Um influenciador digital, de 24 anos, é procurado pela Polícia Civil de Minas Gerais (PCMG) pela morte de uma mulher trans de 50 anos, no bairro Santo André, região Noroeste de Belo Horizonte. Gabriella da Silva Borges morava na Itália, mas estava de férias no Brasil quando foi encontrada sem vida dentro de um apartamento em 26 de junho deste ano.

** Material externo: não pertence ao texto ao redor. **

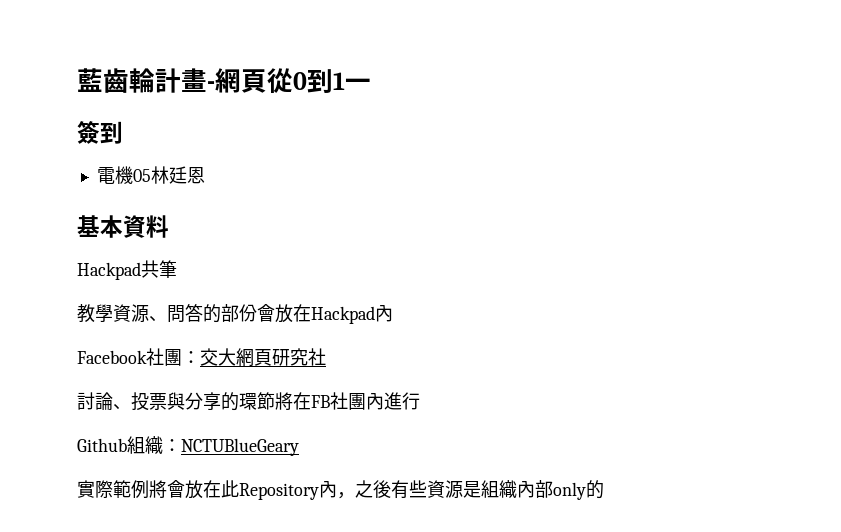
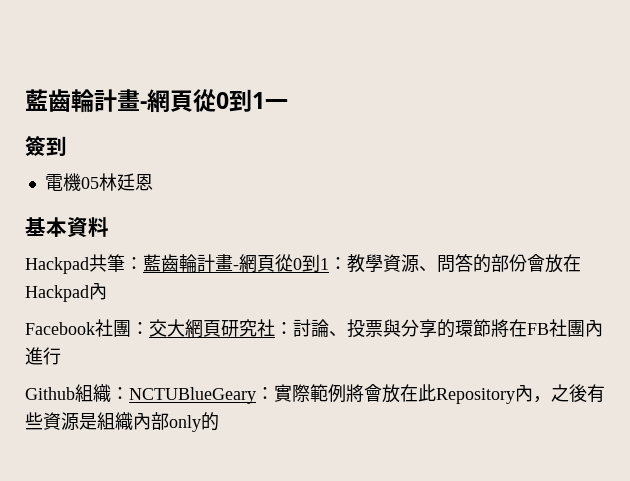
- Hackpad共筆
- 教學資源、問答的部份會放在Hackpad內
+ Hackpad共筆：藍齒輪計畫-網頁從0到1：教學資源、問答的部份會放在Hackpad內
- Facebook社團：交大網頁研究社
- 討論、投票與分享的環節將在FB社團內進行
+ Facebook社團：交大網頁研究社：討論、投票與分享的環節將在FB社團內進行
- Github組織：NCTUBlueGeary
- 實際範例將會放在此Repository內，之後有些資源是組織內部only的
+ Github組織：NCTUBlueGeary：實際範例將會放在此Repository內，之後有些資源是組織內部only的

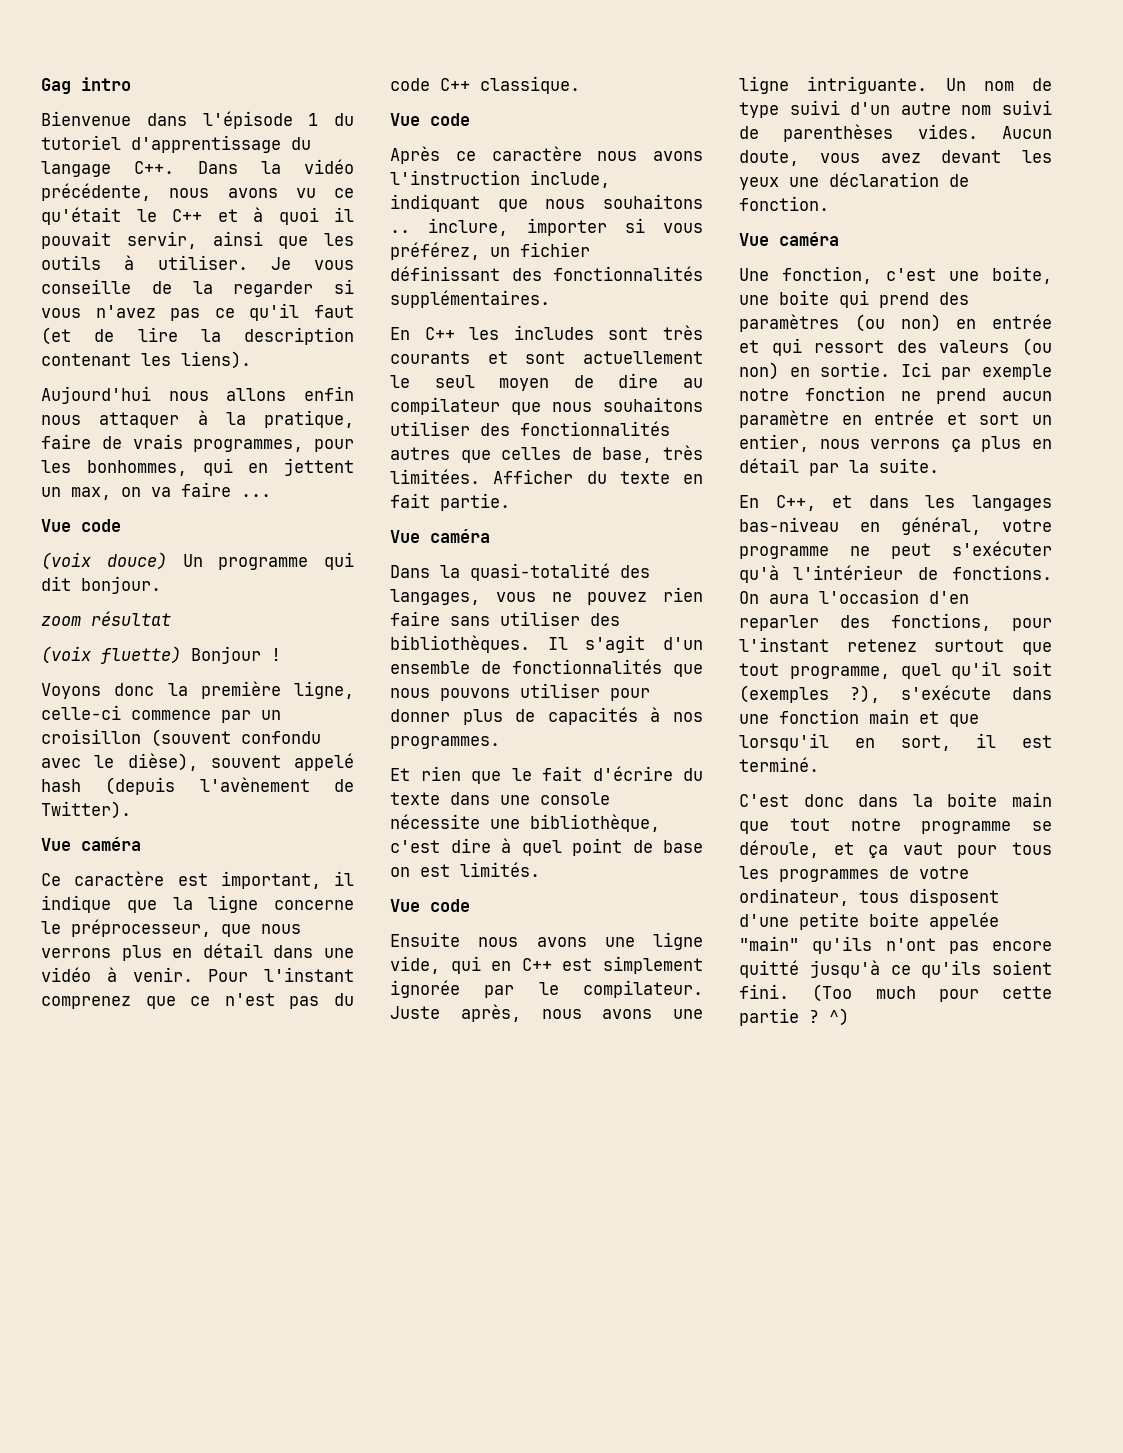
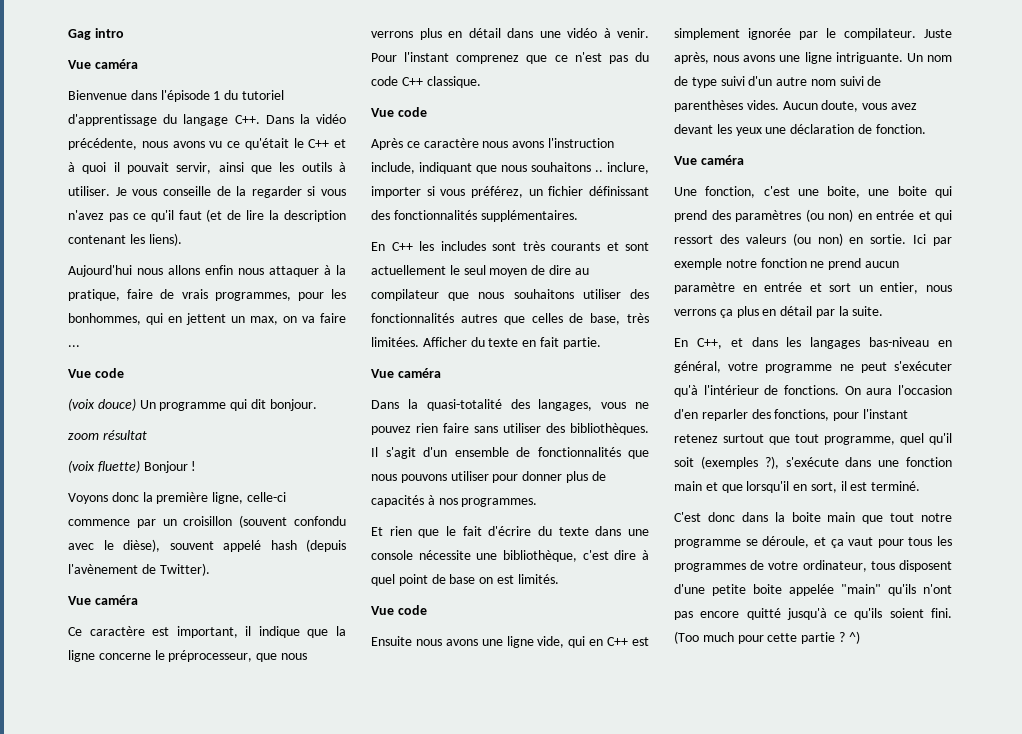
  Gag intro
+ Vue caméra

Segundo a ocorrência policial, o síndico do prédio notou a ausência da mulher. Ele relatou que não a via nas dependências do condomínio há alguns dias. Estranhando a situação, o homem foi até a porta do apartamento onde a vítima estaria e sentiu um forte odor.
No local, os policiais encontraram o corpo de Gabriella na cama, enrolado em um cobertor, e diversos sinais de luta, como unhas de gel da vítima espalhadas, perucas fora do lugar e móveis revirados.
Influenciador foi o último a ver a vítima com vida
O inquérito policial, concluído nesta terça-feira (17), revela Gabriella estava há duas semanas em Belo Horizonte e tinha o objetivo de abrir uma fábrica de perucas na capital. “Mas, no dia 23 de junho, foi a última vez que ela foi vista, após sair com amigas”, explica o delegado Lucas Daniel Alves Nunes, titular da Delegacia Especializada em Homicídios (DEH) Noroeste.
Gabriella retornou para casa com o influenciador, de acordo com o apurado. Vídeos das câmeras do circuito de segurança mostram os dois entrando no prédio e apenas o indiciado deixando o local horas depois. As imagens revelam ainda o homem entrando no veículo da vítima e indo embora.
“A hora da morte determinada pela perícia bate com a hora em que ele estava dentro da residência”, afirma Nunes. Ainda segundo o delegado, o homem contou a namorada dele que Gabriella estava realmente morta e ele estava pegando alguns pertences dela para “fazer doação”, o que ficou comprovado com as investigações.
Após o crime, o homem, que tinha mais de 100 mil seguidores, como apontado pela Polícia Civil, fugiu e desativou as redes sociais. Ele é considerado foragido e já teve a prisão temporária solicitada à Justiça. Ele foi indiciado por homicídio triplamente qualificado por motivo fútil, asfixia e ação dissimulada que dificultou a defesa da vítima. A pena pode chegar a 30 anos de prisão.
A corporação acredita que ele esteja no interior de Minas Gerais ou até mesmo em outro estado.